Revision tracking records:
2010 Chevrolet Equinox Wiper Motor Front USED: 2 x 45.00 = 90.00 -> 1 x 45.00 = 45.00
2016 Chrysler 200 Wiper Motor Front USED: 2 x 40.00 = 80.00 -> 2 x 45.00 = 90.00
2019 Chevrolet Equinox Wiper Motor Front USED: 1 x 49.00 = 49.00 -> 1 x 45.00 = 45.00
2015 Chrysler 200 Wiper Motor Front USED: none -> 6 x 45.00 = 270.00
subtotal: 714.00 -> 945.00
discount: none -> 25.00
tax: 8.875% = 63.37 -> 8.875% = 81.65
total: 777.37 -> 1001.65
...
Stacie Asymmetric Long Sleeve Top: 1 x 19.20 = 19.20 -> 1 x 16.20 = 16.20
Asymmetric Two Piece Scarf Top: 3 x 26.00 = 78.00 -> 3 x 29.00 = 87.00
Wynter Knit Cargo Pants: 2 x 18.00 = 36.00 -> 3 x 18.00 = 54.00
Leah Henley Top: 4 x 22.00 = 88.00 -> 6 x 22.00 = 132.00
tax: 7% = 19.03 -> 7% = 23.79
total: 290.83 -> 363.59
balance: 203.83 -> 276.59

• [Instructions to follow]
All that should be written out is the stretch of lines above between the one holding "Leah Henley Top: 4" and the one holding "balance: 203.83 -> 276.59", inclusive, exactly as given.

• [Result below]
Leah Henley Top: 4 x 22.00 = 88.00 -> 6 x 22.00 = 132.00
tax: 7% = 19.03 -> 7% = 23.79
total: 290.83 -> 363.59
balance: 203.83 -> 276.59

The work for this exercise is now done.